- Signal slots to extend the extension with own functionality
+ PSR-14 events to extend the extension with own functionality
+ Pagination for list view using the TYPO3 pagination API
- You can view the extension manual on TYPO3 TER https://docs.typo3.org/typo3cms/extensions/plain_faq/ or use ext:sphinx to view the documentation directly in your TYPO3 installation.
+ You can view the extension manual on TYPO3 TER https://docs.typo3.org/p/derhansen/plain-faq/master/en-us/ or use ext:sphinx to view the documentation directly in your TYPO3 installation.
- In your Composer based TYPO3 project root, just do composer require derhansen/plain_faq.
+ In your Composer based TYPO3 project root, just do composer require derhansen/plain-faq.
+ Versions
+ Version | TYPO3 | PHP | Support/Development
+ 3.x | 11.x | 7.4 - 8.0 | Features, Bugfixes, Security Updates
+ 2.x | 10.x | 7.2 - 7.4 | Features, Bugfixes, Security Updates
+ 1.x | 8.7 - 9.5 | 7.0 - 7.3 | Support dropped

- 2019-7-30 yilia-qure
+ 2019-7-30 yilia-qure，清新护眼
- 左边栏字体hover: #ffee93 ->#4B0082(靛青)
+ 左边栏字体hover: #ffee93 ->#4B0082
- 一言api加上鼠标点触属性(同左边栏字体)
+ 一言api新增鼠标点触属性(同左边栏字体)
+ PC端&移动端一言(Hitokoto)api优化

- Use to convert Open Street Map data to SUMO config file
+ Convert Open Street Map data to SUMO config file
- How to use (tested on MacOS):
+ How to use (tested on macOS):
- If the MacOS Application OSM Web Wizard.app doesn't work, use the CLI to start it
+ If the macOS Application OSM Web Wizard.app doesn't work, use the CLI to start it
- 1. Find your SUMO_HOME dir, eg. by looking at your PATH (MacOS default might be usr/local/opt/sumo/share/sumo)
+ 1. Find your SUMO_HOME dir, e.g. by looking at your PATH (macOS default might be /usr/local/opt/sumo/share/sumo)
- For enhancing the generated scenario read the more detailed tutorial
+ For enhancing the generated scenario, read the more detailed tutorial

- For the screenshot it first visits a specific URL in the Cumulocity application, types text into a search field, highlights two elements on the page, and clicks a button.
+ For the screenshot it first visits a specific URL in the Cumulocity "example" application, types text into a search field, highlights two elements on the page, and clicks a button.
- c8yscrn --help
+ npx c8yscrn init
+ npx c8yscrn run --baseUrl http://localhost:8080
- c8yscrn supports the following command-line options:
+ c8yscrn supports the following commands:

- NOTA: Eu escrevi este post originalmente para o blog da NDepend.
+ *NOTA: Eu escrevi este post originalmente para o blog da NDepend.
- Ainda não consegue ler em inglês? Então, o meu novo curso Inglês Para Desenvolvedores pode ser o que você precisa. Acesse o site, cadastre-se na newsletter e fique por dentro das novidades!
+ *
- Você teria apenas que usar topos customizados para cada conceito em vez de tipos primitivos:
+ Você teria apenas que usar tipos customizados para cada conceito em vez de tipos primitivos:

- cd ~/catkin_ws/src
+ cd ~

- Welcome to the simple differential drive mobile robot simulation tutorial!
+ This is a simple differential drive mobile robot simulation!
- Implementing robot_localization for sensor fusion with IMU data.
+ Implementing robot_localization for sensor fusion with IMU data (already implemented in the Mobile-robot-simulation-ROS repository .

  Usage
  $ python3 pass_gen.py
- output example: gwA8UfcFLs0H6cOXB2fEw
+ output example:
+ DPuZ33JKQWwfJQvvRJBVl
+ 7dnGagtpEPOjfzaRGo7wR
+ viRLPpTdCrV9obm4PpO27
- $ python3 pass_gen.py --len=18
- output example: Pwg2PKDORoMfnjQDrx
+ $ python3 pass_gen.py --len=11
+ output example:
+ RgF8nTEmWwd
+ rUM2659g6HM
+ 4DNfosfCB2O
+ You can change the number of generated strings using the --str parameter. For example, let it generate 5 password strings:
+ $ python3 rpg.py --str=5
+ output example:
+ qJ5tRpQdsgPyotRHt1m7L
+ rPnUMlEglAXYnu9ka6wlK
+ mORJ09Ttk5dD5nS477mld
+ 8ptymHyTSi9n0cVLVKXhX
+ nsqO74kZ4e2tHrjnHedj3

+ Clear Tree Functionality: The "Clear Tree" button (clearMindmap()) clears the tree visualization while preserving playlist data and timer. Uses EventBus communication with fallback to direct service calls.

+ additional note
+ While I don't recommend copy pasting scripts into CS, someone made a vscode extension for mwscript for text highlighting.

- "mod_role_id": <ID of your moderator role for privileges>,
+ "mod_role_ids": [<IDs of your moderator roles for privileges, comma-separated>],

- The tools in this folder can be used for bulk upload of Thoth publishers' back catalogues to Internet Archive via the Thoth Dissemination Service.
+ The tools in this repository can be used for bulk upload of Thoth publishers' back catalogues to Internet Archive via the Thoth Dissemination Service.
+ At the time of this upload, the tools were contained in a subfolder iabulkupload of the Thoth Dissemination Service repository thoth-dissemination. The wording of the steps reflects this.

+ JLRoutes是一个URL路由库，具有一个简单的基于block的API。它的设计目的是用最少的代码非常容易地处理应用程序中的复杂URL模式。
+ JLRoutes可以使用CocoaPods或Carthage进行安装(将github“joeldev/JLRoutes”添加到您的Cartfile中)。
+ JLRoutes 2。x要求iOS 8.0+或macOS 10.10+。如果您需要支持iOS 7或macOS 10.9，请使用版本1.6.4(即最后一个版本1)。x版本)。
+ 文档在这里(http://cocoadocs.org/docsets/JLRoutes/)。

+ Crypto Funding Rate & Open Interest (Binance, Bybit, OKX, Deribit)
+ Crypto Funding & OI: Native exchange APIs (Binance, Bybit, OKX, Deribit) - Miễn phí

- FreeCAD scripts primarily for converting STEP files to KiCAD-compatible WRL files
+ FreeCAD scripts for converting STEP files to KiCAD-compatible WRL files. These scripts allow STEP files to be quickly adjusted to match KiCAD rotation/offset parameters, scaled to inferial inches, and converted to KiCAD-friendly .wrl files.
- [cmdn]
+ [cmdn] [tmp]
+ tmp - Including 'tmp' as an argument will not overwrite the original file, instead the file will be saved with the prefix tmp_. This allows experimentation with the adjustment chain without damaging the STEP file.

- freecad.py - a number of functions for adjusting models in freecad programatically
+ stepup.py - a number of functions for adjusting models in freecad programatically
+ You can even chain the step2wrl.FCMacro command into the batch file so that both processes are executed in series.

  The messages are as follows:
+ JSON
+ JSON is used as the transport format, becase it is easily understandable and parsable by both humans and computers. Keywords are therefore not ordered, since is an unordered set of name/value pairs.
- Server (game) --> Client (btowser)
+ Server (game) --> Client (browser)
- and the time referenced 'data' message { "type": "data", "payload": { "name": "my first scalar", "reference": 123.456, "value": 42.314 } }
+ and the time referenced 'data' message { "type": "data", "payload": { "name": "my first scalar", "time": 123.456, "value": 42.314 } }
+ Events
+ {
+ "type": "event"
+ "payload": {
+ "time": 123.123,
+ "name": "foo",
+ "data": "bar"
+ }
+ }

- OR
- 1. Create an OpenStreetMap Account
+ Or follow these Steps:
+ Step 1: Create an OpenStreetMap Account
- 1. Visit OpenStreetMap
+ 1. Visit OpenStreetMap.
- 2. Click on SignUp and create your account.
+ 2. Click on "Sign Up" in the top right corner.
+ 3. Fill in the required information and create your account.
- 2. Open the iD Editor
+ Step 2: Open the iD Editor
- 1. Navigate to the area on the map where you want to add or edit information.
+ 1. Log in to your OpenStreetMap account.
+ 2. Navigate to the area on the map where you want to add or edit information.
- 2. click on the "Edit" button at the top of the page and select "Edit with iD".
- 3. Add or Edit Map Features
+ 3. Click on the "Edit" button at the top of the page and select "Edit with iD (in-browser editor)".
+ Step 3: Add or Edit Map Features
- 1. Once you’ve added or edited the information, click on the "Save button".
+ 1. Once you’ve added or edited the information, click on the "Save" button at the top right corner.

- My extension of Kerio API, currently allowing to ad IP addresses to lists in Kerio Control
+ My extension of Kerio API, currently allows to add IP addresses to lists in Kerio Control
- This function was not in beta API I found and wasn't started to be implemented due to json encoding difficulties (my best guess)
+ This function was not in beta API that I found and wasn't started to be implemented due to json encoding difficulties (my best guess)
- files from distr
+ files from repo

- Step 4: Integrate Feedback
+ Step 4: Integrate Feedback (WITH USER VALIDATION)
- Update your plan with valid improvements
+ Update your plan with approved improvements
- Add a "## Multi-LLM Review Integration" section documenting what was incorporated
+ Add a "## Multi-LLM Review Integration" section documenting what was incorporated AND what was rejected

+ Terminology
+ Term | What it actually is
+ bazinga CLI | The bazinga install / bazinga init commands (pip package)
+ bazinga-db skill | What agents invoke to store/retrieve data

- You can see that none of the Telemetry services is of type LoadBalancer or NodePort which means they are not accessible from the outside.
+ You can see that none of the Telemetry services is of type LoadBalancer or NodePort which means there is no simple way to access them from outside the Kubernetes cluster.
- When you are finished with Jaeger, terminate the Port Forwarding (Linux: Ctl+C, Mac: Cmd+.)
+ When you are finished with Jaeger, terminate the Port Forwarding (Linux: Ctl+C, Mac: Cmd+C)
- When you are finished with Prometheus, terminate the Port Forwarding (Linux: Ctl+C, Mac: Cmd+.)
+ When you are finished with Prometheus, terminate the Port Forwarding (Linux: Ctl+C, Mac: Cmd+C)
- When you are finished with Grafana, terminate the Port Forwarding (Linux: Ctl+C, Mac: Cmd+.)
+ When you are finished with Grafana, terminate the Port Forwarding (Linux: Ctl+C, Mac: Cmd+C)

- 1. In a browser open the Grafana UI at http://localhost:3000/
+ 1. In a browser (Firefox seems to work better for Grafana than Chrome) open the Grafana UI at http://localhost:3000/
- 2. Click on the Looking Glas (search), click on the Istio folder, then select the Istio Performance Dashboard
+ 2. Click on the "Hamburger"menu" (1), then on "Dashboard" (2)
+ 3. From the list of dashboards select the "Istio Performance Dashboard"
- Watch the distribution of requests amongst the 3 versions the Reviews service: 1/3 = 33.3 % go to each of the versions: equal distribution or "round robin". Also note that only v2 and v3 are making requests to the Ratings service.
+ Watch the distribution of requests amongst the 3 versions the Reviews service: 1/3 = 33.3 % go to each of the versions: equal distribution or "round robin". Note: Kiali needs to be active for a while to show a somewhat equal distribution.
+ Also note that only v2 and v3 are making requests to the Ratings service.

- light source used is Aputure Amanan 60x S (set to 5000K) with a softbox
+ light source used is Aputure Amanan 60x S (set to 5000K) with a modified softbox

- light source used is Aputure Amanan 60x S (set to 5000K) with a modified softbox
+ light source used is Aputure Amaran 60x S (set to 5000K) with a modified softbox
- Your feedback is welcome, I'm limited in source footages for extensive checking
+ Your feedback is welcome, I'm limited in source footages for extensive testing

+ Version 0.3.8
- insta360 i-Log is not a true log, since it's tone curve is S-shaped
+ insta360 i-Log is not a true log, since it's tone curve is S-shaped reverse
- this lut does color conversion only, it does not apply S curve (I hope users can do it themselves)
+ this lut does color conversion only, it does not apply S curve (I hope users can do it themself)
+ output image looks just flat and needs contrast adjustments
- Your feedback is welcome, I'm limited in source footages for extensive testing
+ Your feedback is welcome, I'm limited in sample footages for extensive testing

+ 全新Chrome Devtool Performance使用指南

☆ ☆ ☆

Referring to the material above, set down exactly the lines between the line with "- My extension" and the line with "- This function", inclusive, and no other lines.

- My extension of Kerio API, currently allowing to ad IP addresses to lists in Kerio Control
+ My extension of Kerio API, currently allows to add IP addresses to lists in Kerio Control
- This function was not in beta API I found and wasn't started to be implemented due to json encoding difficulties (my best guess)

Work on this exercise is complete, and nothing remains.